Data for analysis —
::::::
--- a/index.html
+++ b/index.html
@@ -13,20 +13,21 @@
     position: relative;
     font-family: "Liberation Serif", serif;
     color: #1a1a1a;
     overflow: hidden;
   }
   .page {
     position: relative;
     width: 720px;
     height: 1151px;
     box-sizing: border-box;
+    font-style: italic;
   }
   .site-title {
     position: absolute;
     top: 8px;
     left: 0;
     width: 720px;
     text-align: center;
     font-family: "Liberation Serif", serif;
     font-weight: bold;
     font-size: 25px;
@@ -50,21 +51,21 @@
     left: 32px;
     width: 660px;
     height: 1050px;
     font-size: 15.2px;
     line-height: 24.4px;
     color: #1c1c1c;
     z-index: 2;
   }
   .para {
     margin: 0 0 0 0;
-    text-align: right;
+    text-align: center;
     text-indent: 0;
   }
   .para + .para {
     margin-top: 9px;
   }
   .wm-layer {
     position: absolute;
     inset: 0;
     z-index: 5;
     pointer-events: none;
::::::
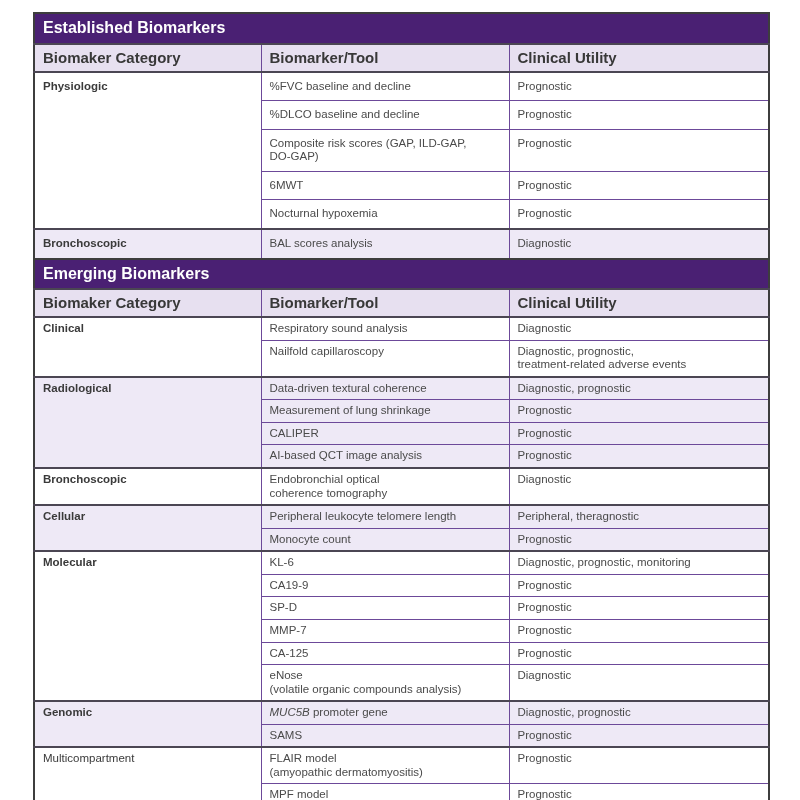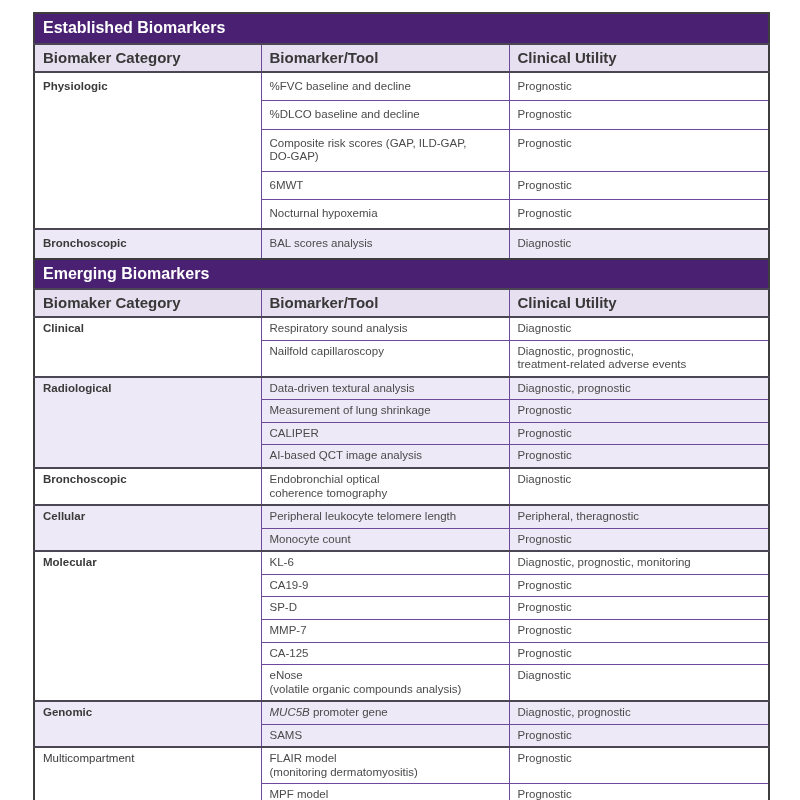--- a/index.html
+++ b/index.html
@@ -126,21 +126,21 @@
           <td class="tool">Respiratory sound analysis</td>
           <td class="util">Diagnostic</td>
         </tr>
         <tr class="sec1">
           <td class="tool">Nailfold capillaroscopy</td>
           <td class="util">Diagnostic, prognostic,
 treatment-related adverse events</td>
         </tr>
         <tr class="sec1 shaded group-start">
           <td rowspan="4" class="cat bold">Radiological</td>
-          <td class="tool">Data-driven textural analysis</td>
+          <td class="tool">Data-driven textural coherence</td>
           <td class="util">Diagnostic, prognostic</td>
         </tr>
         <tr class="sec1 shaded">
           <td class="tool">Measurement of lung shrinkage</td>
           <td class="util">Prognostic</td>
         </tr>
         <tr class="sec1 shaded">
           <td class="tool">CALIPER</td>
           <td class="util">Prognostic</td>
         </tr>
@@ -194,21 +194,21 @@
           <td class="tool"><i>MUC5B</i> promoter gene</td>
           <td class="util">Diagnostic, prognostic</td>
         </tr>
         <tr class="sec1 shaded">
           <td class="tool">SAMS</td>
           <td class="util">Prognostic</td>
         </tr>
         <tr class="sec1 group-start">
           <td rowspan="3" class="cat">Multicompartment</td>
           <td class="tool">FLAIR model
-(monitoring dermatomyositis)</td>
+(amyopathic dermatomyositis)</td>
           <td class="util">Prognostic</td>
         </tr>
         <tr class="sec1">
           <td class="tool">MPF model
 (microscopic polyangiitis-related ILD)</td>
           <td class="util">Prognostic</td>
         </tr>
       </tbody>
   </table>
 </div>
::::::
What to do —
Restate word for word the entries above, starting at the line with "line-height: 24.4px;" and ending at the line with "pointer-events: none;", inclusive, and no others.

Solution for this problem —
     line-height: 24.4px;
     color: #1c1c1c;
     z-index: 2;
   }
   .para {
     margin: 0 0 0 0;
-    text-align: right;
+    text-align: center;
     text-indent: 0;
   }
   .para + .para {
     margin-top: 9px;
   }
   .wm-layer {
     position: absolute;
     inset: 0;
     z-index: 5;
     pointer-events: none;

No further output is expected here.